By admin , 29 April 2026

Why sign

Git's author and committer fields are unauthenticated metadata - anyone can claim to be anyone. For projects where commit authorship matters (regulated industries, security-sensitive libraries, attestable supply chains), cryptographic signatures bind a commit to a real key. GitHub, GitLab, and similar then display a verified badge.

Three signing backends

  • GPG - traditional, supported everywhere, awkward key management.
  • SSH - reuses your SSH key (Git 2.34+), much simpler setup.
  • X.509 / S/MIME - for enterprises with PKI infrastructure.

SSH signing (recommended)

git config --global gpg.format ssh
git config --global user.signingkey ~/.ssh/id_ed25519.pub
git config --global commit.gpgsign true
git config --global tag.gpgsign true

Now every commit is signed with your SSH key. To verify, you need an allowed signers file:

echo "[email protected] $(cat ~/.ssh/id_ed25519.pub)" \
  >> ~/.config/git/allowed_signers
git config --global gpg.ssh.allowedSignersFile ~/.config/git/allowed_signers

GPG signing

gpg --full-generate-key
gpg --list-secret-keys --keyid-format=long
git config --global user.signingkey 3AA5C34371567BD2
git config --global commit.gpgsign true

Export the public key and upload it to GitHub or GitLab so they can verify your signatures.

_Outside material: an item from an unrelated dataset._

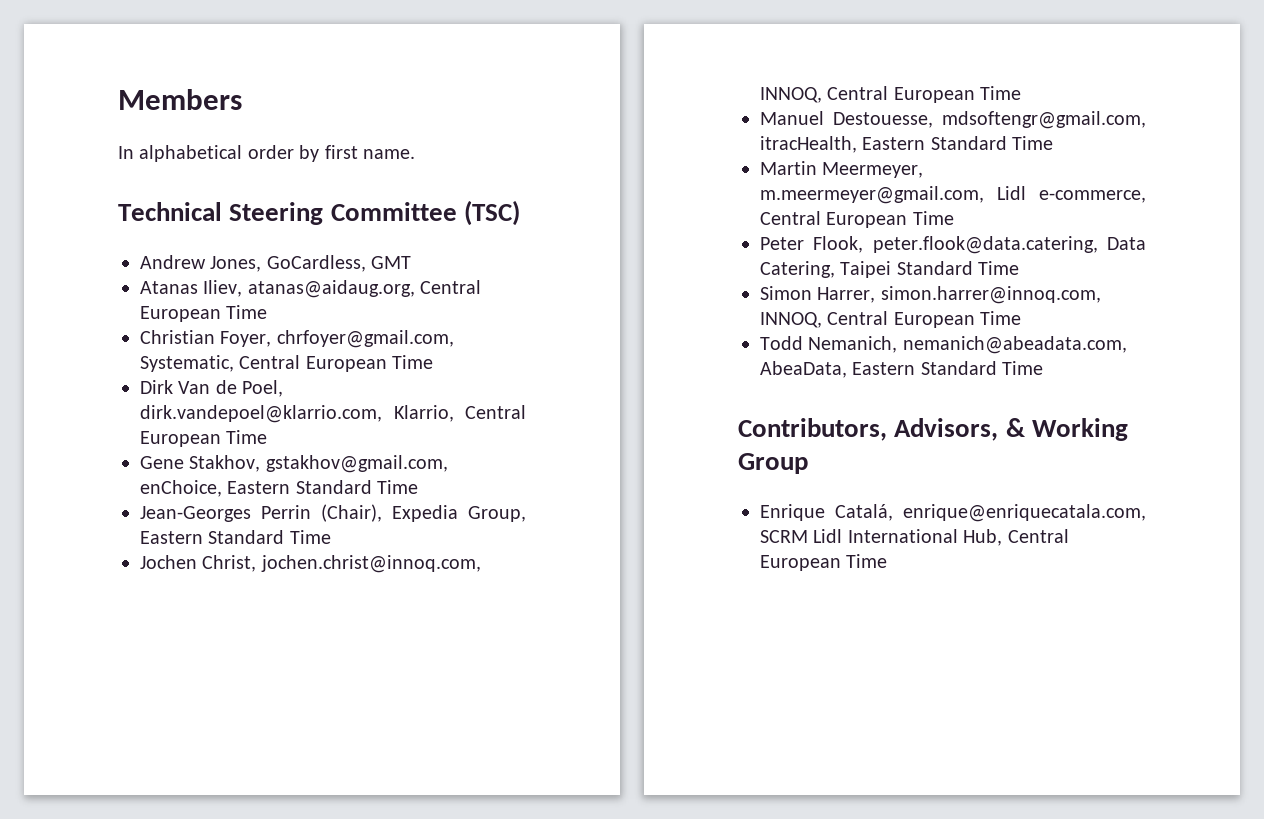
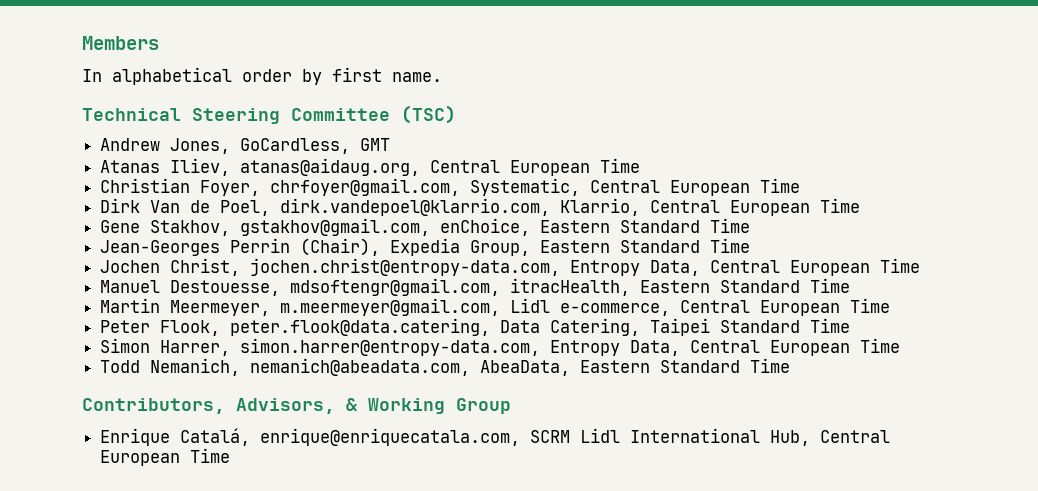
- Jochen Christ, jochen.christ@innoq.com, INNOQ, Central European Time
+ Jochen Christ, jochen.christ@entropy-data.com, Entropy Data, Central European Time
- Simon Harrer, simon.harrer@innoq.com, INNOQ, Central European Time
+ Simon Harrer, simon.harrer@entropy-data.com, Entropy Data, Central European Time

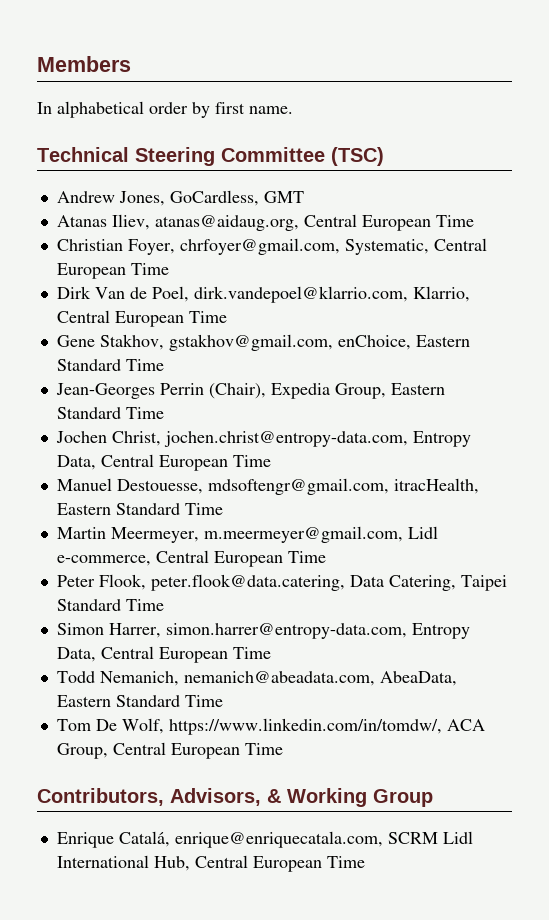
+ Tom De Wolf, https://www.linkedin.com/in/tomdw/, ACA Group, Central European Time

gpg --armor --export 3AA5C34371567BD2

Signing existing commits

# Sign last commit
git commit --amend --no-edit -S

# Sign a range via rebase
git rebase -i <base> --exec 'git commit --amend --no-edit -S'

Verifying signatures

git log --show-signature
git verify-commit HEAD
git verify-tag v1.4.0

Enforcing signatures

Branch protection on GitHub and GitLab can require signed commits before merge. Combined with required reviews, this raises the bar for supply chain attacks - a stolen credential alone is not enough.

Signed tags for releases

git tag -s v1.4.0 -m "Release 1.4.0"
git tag -v v1.4.0

Signed tags are the foundation of release attestation. Tools like cosign and in-toto can build verifiable supply chains atop them.

Key management hygiene

  • Use ed25519 (or RSA 4096+) keys.
  • Protect with a passphrase and an agent.
  • Rotate keys annually; record both old and new in allowed signers.
  • Store keys on hardware (YubiKey, smartcard) for high-security contexts.

Common pitfalls

  • Signing without uploading the public key to your hosting provider - signatures show as "unverified".
  • Using the same key on multiple machines without thinking through revocation.
  • Letting gpg-agent cache passphrases indefinitely.

The case for signing

Signing does not prevent compromise; it makes compromise detectable. The first commit signed by a stolen key looks identical to a legitimate one - until a verifier compares against expected signers. Signing is necessary infrastructure for supply-chain integrity, not a complete solution. Combine it with reviews, two-factor authentication, and audit log review.